If what you mean though is about the softness of the water, then yes... rain water should have a GH and KH of zero like R/O water.

I'm hoping I've answered your question... I'm not sure I understand your question, so I gave you as much info as I could in the hopes you can then fill in the blank. :thumb: Let me know if you're set.
Rainwater deffently have a smaller ppm then tab water forshure, but there is no controll with what the 60 ppm is.

The 480 ppm in your tab water you know what is, well if you call your water suplyer they can list all the additives they add to the tab water.

Rainwater can be a great source of water to your tanks, but then again other places it's not really a good option as there can be polutions in the air. That could build-up in the tank or even kill your fish at much lower levels.

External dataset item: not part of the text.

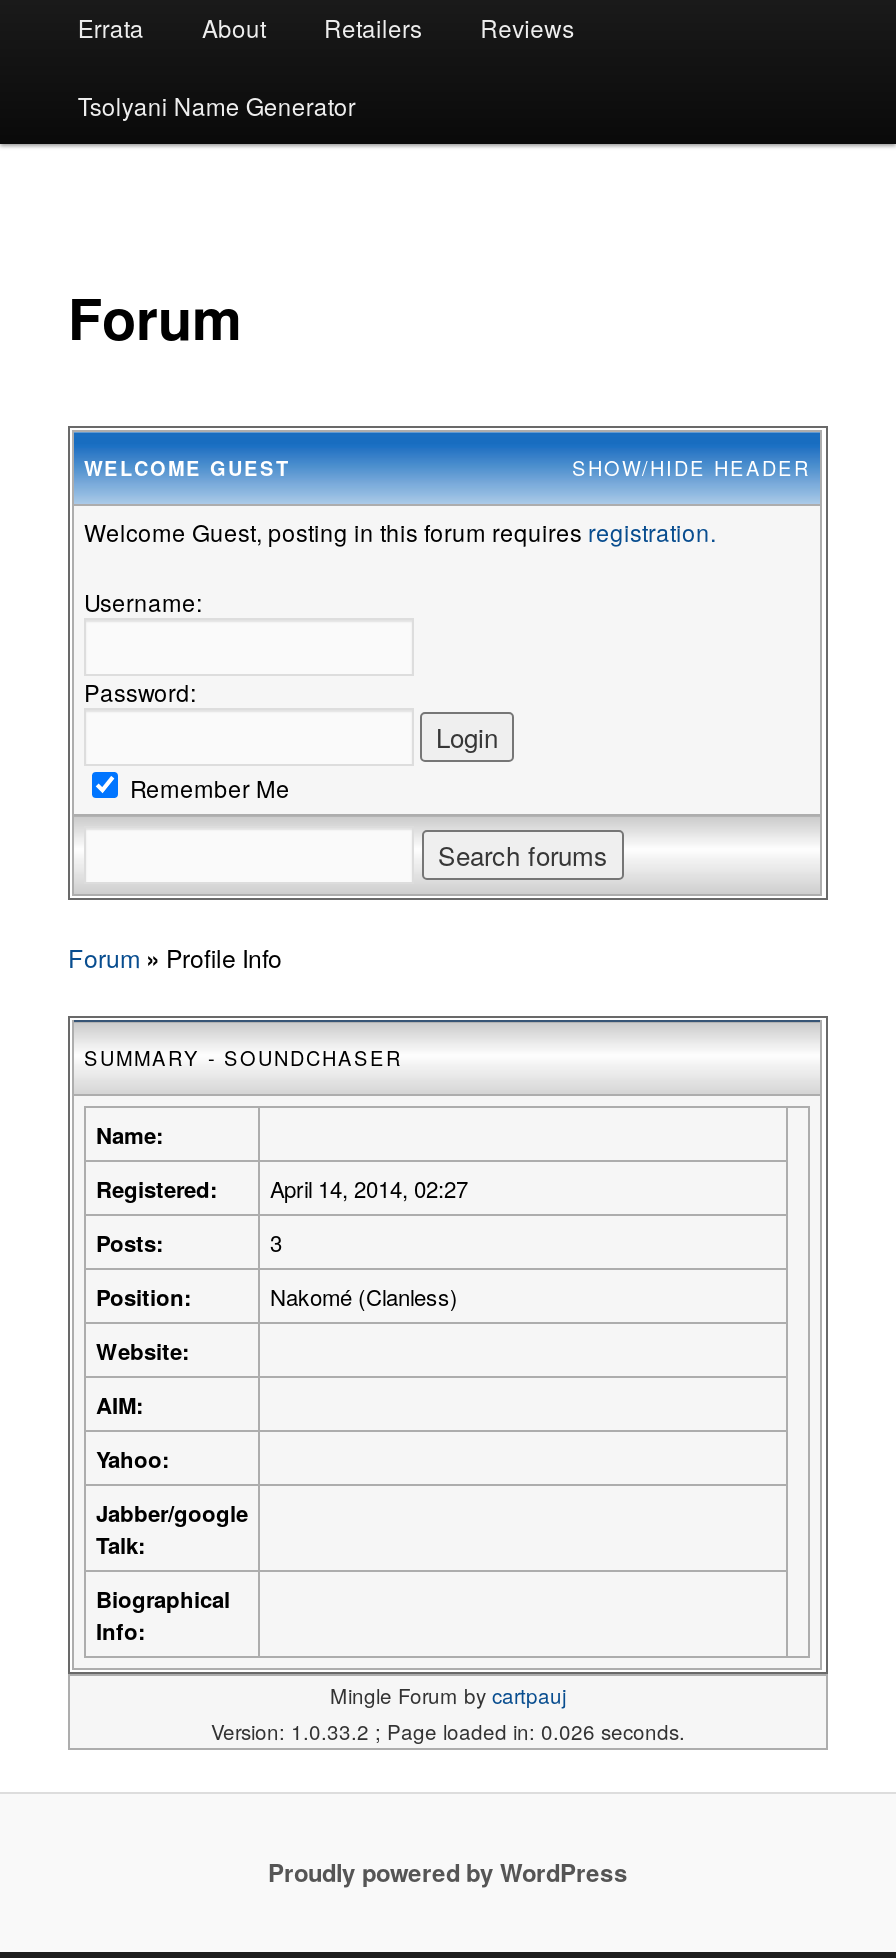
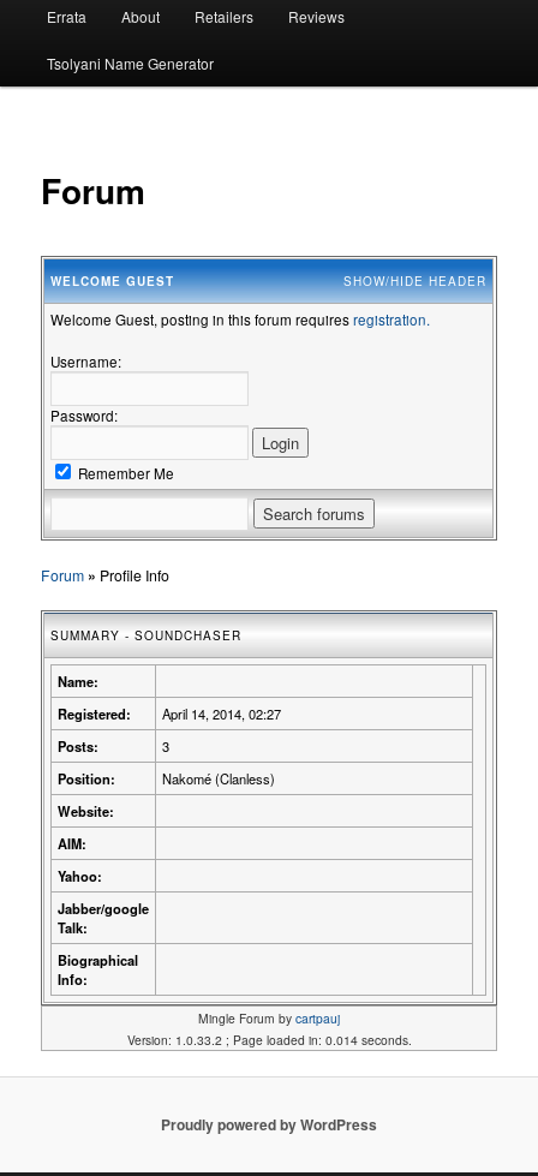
[211,1715,685,1745] Version: 1.0.33.2 ; Page loaded in: 0.026 seconds. -> [127,1030,411,1048] Version: 1.0.33.2 ; Page loaded in: 0.014 seconds.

Pesdicides and many other really harmfull chemicals, can be airborn and absorbed by rain on the way down. Thats what you really need to be monitoring, the pH and most metals are not gonna harm the fish in 60 ppm solutions or less. As there i little to no chance taht all 60 ppm is one chemical alone, it will be a mix of several different chems.

So if you know there is citrus/orange plantages ect. ect. or in the middle of a million ppl city or very close too, rainwater can be a very very bad choice. I would deffently send it in for a lab test to see whats in the water in general.